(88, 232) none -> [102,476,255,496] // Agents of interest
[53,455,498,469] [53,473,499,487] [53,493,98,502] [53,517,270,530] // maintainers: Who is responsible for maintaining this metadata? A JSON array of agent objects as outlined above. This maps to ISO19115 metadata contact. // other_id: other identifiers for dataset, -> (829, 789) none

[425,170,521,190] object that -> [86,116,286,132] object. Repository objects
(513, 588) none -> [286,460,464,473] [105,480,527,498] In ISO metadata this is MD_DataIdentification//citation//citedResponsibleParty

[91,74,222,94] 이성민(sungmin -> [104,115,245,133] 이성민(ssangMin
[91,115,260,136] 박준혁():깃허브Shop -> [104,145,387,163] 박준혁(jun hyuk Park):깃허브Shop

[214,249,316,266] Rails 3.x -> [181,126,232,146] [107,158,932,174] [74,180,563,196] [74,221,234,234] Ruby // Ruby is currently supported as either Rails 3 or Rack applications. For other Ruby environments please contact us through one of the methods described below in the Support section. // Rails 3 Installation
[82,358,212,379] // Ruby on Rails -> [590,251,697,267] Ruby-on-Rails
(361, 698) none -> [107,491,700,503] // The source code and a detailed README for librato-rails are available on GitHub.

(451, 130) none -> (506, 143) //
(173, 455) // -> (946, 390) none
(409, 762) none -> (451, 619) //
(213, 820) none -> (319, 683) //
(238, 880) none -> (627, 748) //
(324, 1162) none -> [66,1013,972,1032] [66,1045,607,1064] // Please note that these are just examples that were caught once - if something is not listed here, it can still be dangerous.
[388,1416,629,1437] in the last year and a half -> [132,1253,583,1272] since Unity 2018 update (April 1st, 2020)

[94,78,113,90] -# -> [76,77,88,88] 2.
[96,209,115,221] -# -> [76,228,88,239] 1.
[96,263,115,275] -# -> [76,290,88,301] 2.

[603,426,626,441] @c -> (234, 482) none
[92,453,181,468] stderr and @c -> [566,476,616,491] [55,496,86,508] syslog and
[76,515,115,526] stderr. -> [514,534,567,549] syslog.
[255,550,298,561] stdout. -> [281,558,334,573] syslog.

----------

● **PROBLEM REQUIREMENTS**: Filter the records for the string "this" and copy every line that holds it.

● **ANSWER SPACE**:
[53,455,498,469] [53,473,499,487] [53,493,98,502] [53,517,270,530] // maintainers: Who is responsible for maintaining this metadata? A JSON array of agent objects as outlined above. This maps to ISO19115 metadata contact. // other_id: other identifiers for dataset, -> (829, 789) none
(513, 588) none -> [286,460,464,473] [105,480,527,498] In ISO metadata this is MD_DataIdentification//citation//citedResponsibleParty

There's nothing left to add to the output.